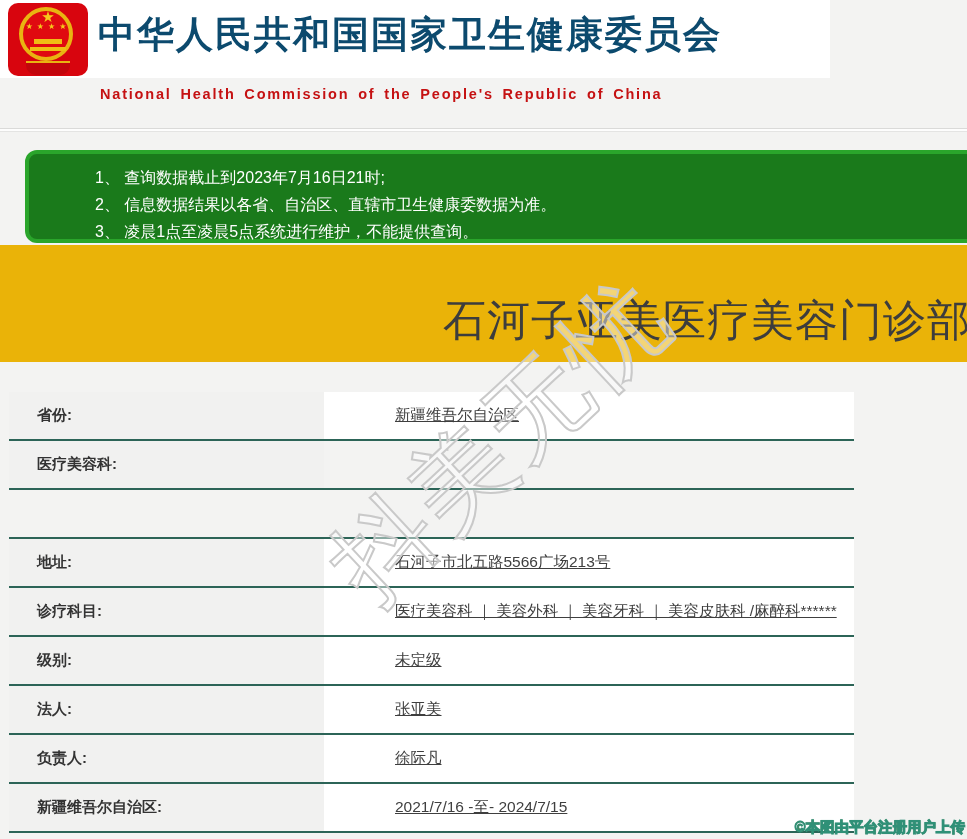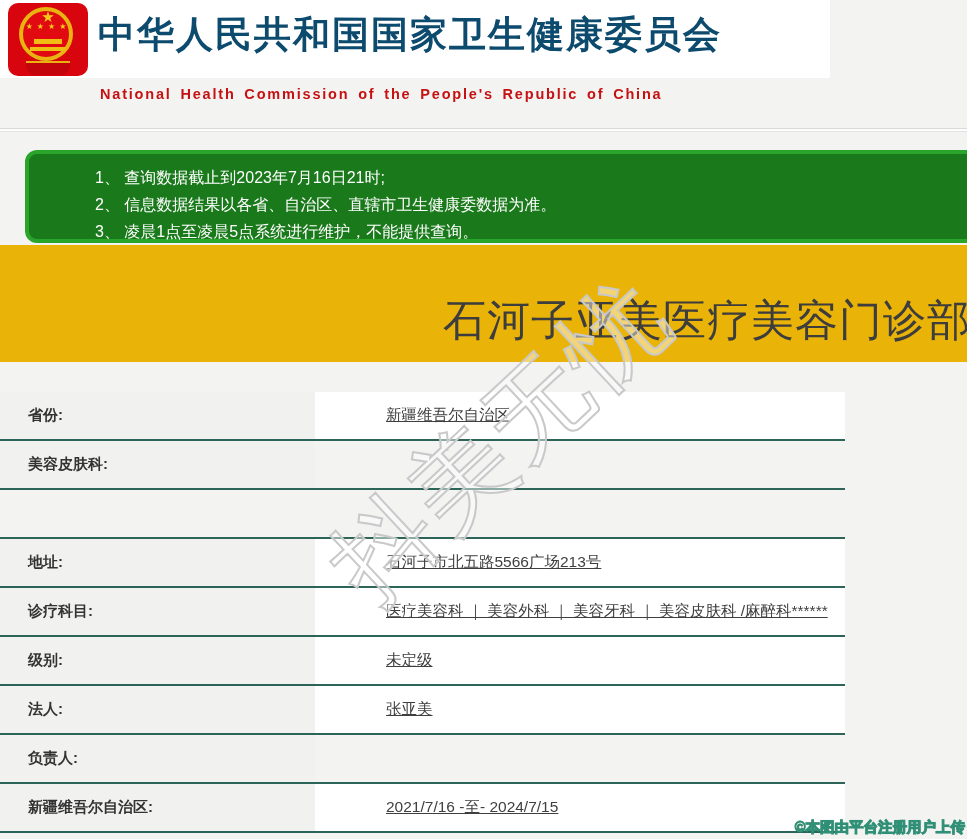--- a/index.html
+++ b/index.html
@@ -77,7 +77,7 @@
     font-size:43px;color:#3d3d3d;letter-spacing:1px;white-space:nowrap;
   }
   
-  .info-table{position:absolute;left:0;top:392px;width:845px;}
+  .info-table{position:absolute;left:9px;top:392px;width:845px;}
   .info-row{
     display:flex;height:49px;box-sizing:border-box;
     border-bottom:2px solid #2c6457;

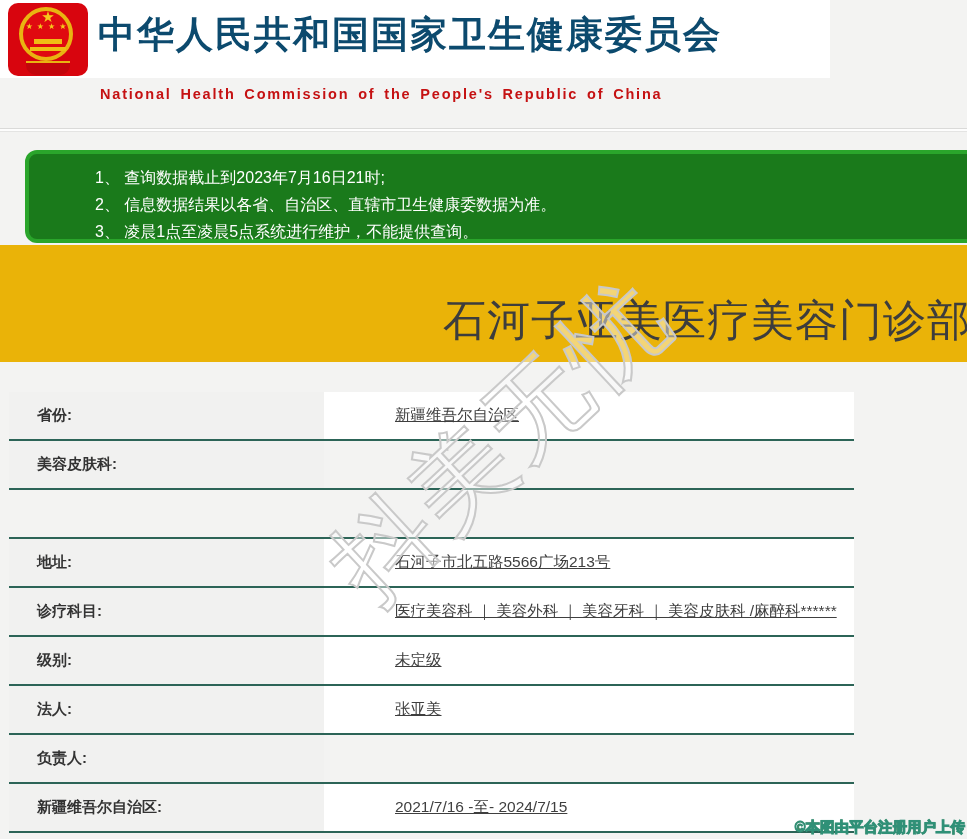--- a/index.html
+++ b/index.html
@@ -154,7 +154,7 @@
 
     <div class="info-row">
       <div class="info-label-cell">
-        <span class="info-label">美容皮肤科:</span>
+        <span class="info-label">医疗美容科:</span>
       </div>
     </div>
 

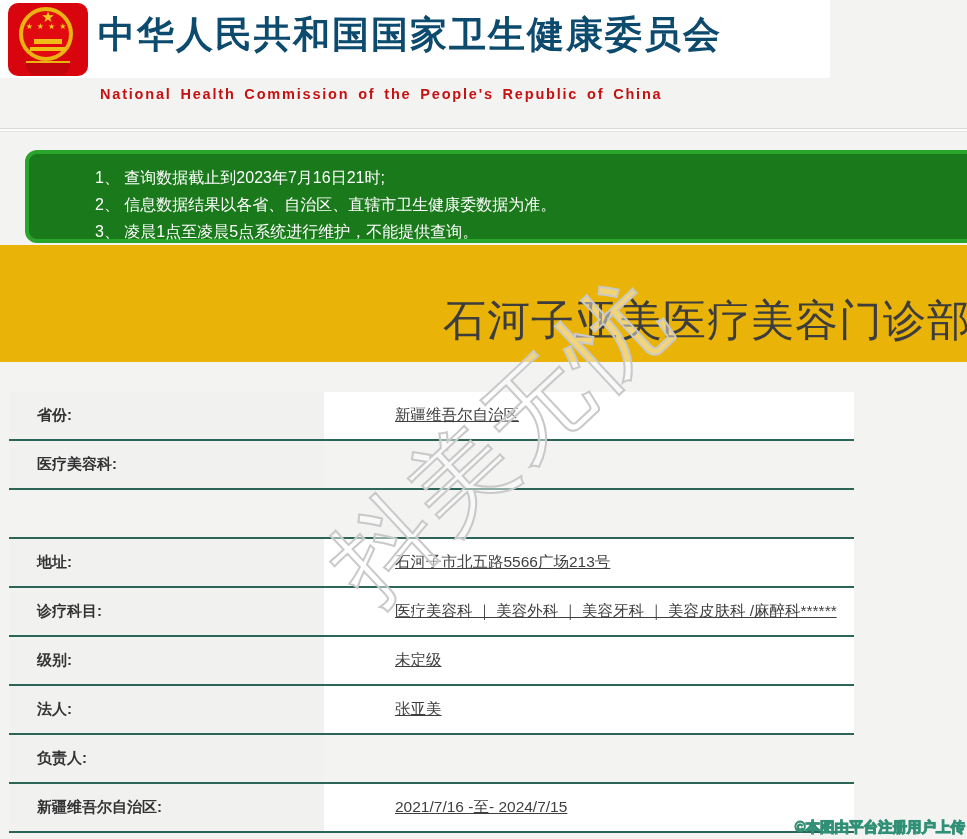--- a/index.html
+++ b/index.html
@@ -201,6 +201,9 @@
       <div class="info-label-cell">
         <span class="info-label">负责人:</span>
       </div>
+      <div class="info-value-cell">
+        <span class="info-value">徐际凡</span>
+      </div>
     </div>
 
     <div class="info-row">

=======

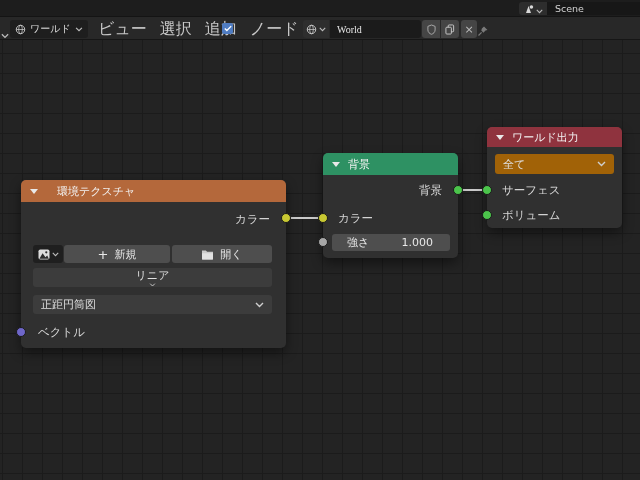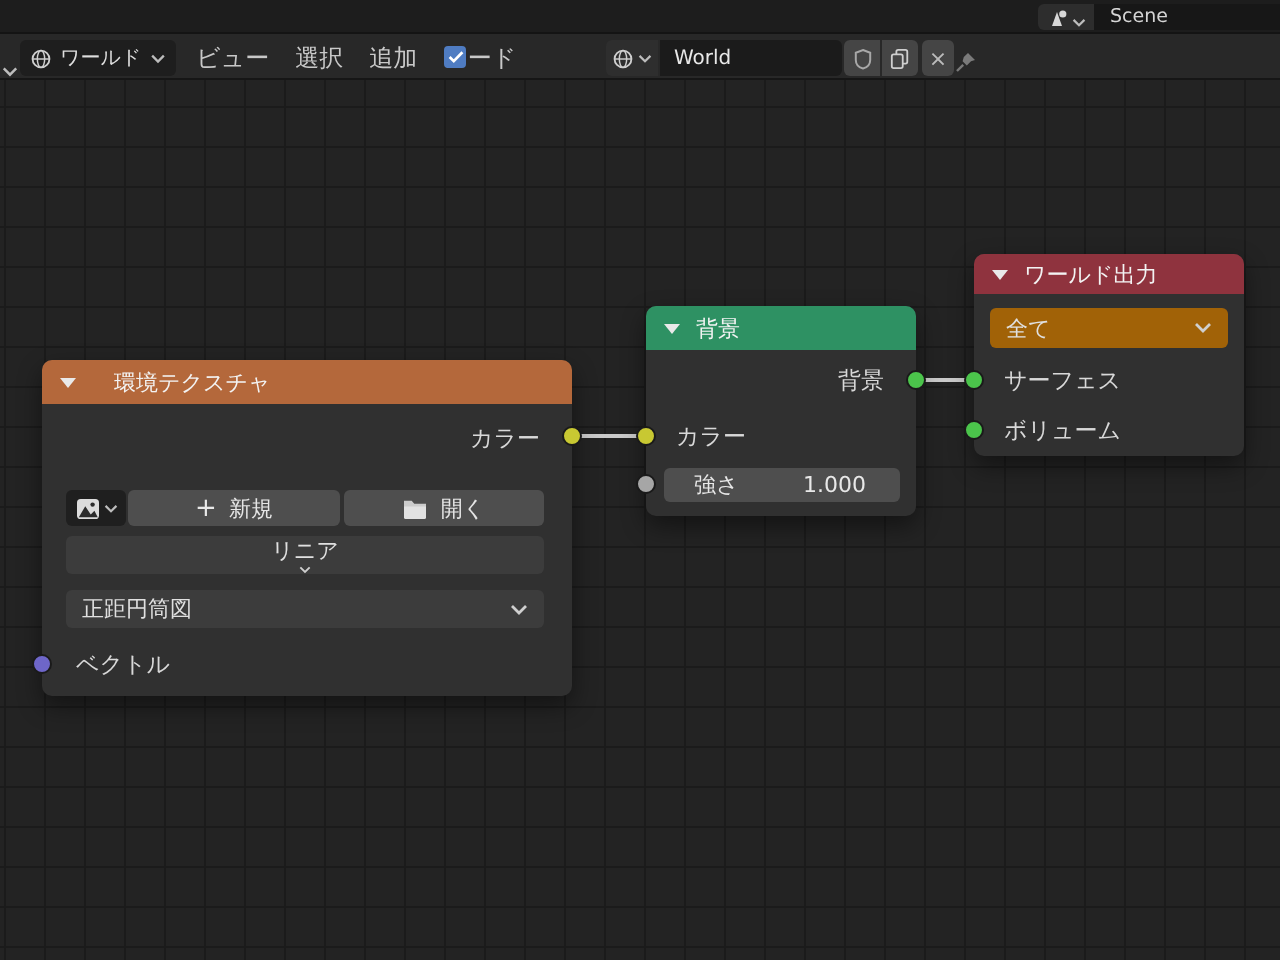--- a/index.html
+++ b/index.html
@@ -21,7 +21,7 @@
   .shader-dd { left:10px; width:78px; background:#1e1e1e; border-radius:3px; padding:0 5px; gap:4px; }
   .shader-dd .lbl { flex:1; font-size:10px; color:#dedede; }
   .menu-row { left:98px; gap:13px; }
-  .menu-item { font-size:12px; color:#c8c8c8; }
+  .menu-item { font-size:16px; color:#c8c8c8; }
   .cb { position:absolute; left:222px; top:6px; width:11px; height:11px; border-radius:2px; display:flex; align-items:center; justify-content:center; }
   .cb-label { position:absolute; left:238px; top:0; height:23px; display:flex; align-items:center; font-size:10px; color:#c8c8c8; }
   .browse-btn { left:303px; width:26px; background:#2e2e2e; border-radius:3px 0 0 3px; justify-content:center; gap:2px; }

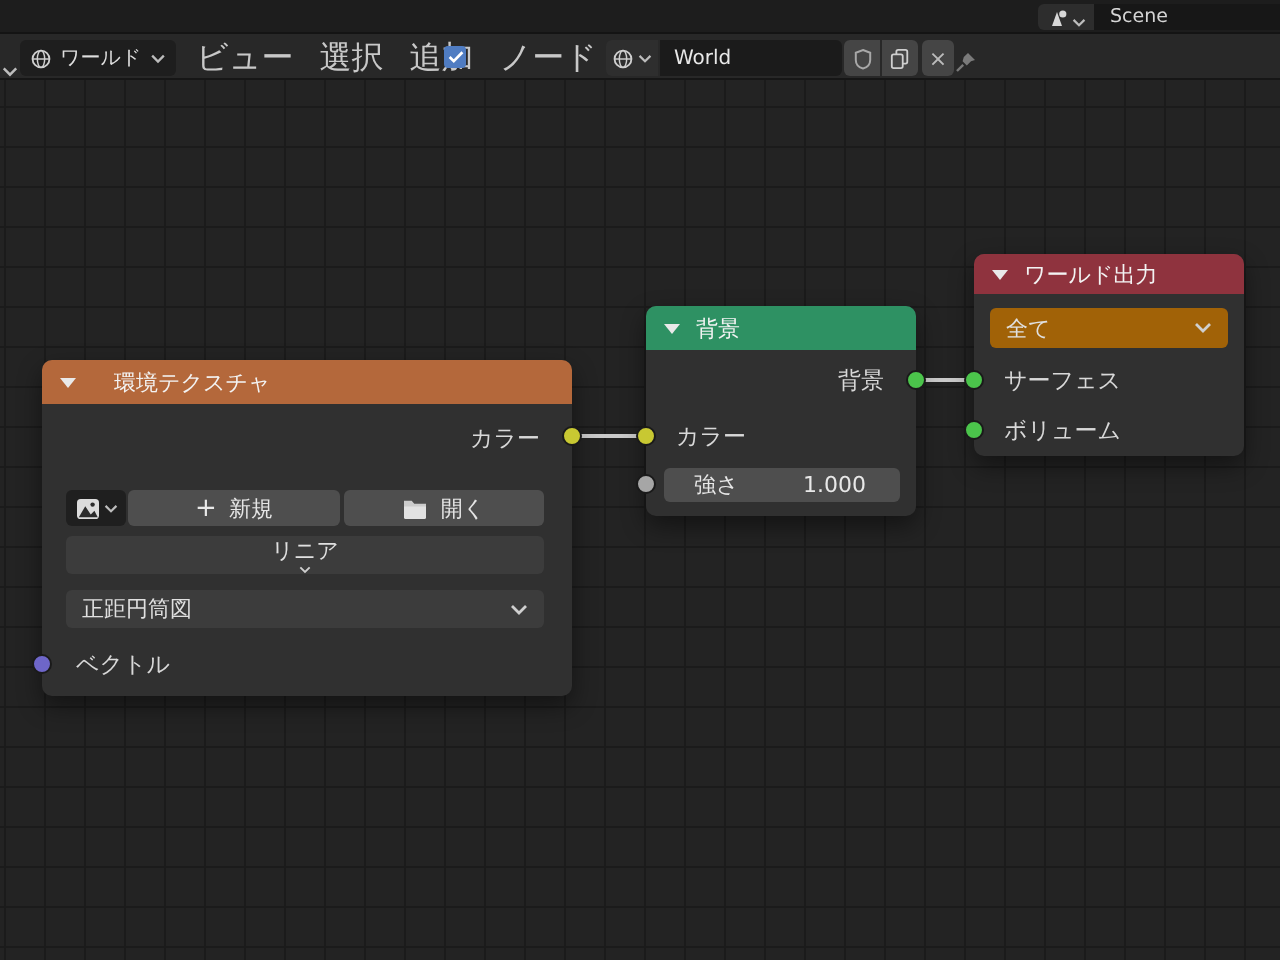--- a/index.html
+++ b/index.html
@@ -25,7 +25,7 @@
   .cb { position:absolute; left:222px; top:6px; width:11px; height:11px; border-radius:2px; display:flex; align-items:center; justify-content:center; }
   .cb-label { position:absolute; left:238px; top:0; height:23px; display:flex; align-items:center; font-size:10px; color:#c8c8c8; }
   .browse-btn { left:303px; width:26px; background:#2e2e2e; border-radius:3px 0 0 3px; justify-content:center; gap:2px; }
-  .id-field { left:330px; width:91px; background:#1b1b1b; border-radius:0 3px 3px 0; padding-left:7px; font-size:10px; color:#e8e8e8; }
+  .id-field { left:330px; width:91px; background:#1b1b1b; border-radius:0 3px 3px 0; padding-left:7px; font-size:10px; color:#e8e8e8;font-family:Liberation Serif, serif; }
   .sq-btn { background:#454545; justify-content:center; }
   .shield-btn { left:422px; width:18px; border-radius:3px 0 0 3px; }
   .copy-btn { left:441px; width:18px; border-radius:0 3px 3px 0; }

=======

In the data above, find each line that has the word "shader" and copy it out.

   .shader-dd { left:10px; width:78px; background:#1e1e1e; border-radius:3px; padding:0 5px; gap:4px; }
   .shader-dd .lbl { flex:1; font-size:10px; color:#dedede; }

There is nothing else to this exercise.